Karena tahu kondisi tidak kondusif, Imel sengaja memesan beberap makanan cepat saji. Dari makanan berat beberapa snack juga minuman, Imel ikut bergabung makan siang dengan mereka sebentar.
Aruna mengambil paper bag besar dari mejanya, dia mengeluarkan box-box bertuliskan nama masing-masing tim. Tak lupa juga nama Imel ada di sana.
“Khusus untuk bu Imel yang terbaik,” Aruna memberikan box yang lebih besar pada Imel.
“Terimakasih Kia,” Imel memeluk Aruna. Tentu dia merasa kehilangan, Imel sangan menyukai Aruna dari sejak awal bertemua dengan gadis tersebut.
“Boleh di buka sekarang tidak, Ar?” ucap Aldo.
Aruna mempersilahkan semua membuka kenang-kenangan darinya, dia tidak membeda-bedakan isinya. Kecuali punya bu Imel yang tentu ada tambahan lainnya.
Mereka semua tertawa renyah setelah membuka box berisi kenang-kenangan dari Aruna. “Kamu benar-benar pengertian Aruna,” salah satu rekannya mengacungkan jempol.
“Bu Imel, kita tidak perlu pengajuan lagi. Sudah dapat dari Aruna,” celetuk Lin.
“Aku juga dapat satu,” ucap Imel.
Siang ini mereka tertawa lepas, tidak ingin membuat moment perpisahan mereka dengan Aruna di hiasi tangisan.
Aruna memberikan elektrik eye massager, tidak lupa masker mata. Untuk bu Imel dia menambahkan alat pijat kepala otomatis.
“Tim kita memang hanya butuh alat pijat mata otomatis,” ucap Rika.

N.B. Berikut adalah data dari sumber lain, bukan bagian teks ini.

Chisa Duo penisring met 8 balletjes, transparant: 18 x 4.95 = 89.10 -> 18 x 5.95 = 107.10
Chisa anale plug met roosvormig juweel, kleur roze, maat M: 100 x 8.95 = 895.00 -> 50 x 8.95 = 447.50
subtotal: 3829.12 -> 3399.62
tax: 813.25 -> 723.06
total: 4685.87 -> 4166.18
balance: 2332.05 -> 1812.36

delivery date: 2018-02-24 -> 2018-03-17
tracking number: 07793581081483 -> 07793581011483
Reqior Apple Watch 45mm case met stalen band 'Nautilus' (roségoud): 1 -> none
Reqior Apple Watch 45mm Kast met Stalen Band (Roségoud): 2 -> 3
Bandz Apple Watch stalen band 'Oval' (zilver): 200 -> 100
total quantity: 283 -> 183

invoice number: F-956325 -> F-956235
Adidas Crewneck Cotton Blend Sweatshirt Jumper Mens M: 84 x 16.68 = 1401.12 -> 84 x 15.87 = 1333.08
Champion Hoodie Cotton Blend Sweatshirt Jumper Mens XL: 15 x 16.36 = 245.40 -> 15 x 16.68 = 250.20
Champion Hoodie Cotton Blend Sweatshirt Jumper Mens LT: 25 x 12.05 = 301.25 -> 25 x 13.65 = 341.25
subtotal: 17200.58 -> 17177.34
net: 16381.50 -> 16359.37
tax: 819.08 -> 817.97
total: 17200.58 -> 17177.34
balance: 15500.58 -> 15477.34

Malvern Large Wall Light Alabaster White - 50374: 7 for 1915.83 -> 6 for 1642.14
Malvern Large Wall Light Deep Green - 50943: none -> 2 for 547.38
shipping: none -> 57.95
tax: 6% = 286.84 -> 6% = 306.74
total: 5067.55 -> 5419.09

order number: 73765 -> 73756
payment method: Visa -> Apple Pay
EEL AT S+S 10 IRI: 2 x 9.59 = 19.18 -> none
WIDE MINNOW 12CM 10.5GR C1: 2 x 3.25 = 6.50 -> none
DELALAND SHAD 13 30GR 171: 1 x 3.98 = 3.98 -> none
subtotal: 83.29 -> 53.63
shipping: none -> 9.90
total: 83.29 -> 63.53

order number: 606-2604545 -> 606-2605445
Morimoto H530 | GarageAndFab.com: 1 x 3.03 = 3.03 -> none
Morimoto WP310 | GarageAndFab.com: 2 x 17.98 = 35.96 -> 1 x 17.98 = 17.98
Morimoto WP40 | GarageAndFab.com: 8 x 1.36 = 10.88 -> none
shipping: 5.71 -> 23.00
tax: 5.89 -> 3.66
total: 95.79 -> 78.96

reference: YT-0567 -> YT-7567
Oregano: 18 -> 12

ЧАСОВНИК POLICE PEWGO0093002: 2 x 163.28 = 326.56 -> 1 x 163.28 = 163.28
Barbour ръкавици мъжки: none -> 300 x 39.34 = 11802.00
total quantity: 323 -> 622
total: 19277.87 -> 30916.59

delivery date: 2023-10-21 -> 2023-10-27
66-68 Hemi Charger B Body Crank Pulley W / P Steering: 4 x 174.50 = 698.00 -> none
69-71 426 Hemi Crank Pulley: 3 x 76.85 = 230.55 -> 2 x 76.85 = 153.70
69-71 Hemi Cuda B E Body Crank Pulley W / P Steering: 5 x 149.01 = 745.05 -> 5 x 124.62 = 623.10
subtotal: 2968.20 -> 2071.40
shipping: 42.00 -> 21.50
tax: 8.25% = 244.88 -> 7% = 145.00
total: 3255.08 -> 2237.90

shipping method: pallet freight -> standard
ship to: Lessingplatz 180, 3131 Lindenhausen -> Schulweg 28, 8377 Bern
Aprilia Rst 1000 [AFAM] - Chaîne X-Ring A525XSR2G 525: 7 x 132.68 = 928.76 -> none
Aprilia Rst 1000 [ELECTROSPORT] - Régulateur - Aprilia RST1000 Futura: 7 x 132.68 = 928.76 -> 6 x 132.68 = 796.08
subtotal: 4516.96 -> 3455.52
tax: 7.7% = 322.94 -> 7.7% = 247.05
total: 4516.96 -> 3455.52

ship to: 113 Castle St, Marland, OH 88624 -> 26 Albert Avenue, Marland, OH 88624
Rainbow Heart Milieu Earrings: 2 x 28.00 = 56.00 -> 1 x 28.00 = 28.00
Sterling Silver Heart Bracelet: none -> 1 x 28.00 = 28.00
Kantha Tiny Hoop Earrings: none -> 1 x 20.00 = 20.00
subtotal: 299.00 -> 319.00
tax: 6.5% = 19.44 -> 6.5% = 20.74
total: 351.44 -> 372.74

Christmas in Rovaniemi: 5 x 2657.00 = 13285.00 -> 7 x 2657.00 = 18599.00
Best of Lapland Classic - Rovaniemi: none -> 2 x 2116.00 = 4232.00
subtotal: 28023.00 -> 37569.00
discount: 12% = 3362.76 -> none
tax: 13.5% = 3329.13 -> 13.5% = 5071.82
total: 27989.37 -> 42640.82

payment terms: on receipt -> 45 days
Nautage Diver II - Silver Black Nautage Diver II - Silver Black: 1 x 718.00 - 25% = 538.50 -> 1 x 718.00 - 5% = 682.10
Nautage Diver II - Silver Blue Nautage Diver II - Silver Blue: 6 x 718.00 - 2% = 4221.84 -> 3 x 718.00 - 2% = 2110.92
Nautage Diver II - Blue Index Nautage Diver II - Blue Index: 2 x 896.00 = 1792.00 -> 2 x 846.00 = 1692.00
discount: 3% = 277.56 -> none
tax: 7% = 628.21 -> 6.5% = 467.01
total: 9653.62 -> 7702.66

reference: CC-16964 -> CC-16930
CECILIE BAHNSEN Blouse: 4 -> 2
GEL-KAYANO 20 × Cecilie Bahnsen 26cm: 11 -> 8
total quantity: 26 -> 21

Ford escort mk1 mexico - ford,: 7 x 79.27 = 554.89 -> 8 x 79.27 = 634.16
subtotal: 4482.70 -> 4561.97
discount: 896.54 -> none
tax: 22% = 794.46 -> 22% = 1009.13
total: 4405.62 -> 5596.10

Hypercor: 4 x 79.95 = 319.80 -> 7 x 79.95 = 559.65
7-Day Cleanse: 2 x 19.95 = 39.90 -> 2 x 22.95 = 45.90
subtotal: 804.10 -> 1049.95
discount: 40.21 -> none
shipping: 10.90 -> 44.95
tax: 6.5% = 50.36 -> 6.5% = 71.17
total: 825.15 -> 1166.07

Semua kembali terkekeh, menghadap layar berjam-jam memang membuat mata mereka sering lelah. Mereka bahkan sering lembur, menjadi salah satu jantung perusahaan terkait keuangan membuat mereka harus ekstra.
Tidak hanya di tuntut rapi, tapi juga teliti dan cermat. Sangat meminimalisir kesalahan, belum lagi kadang mereka harus saling serang dengan musuh yang mencoba meretas system.
Karena itulah ada tim delta satu dan dua, mereka punya tugas masing-masing. Saling melengkapi dan membantu.
Setelah puas bercengkerama satu sama lain, semua kembali pada tugas dan pekerjaan masing-masing. Aruna masuk ke ruangan Imel, mereka mengobrol santai.
“Aku hanya menganggapmu liburan panjang dari delta 1, Kia” ucap Imel tegas.
“Siap bos. Saya tetap akan membantu mengkomando mereka jika ada yang meretas,”
Imel mengangguk, dia memang mengijinkan Aruna keluar. Namun sebagai staff keuangan, bukan keluar dari tim delta 1.
Aruna awalnya keberatan, namun pada akhirnya dia menyetujui permintaan Imel. Tentu dengan syarat yang hanya Imel dan Aruna tahu.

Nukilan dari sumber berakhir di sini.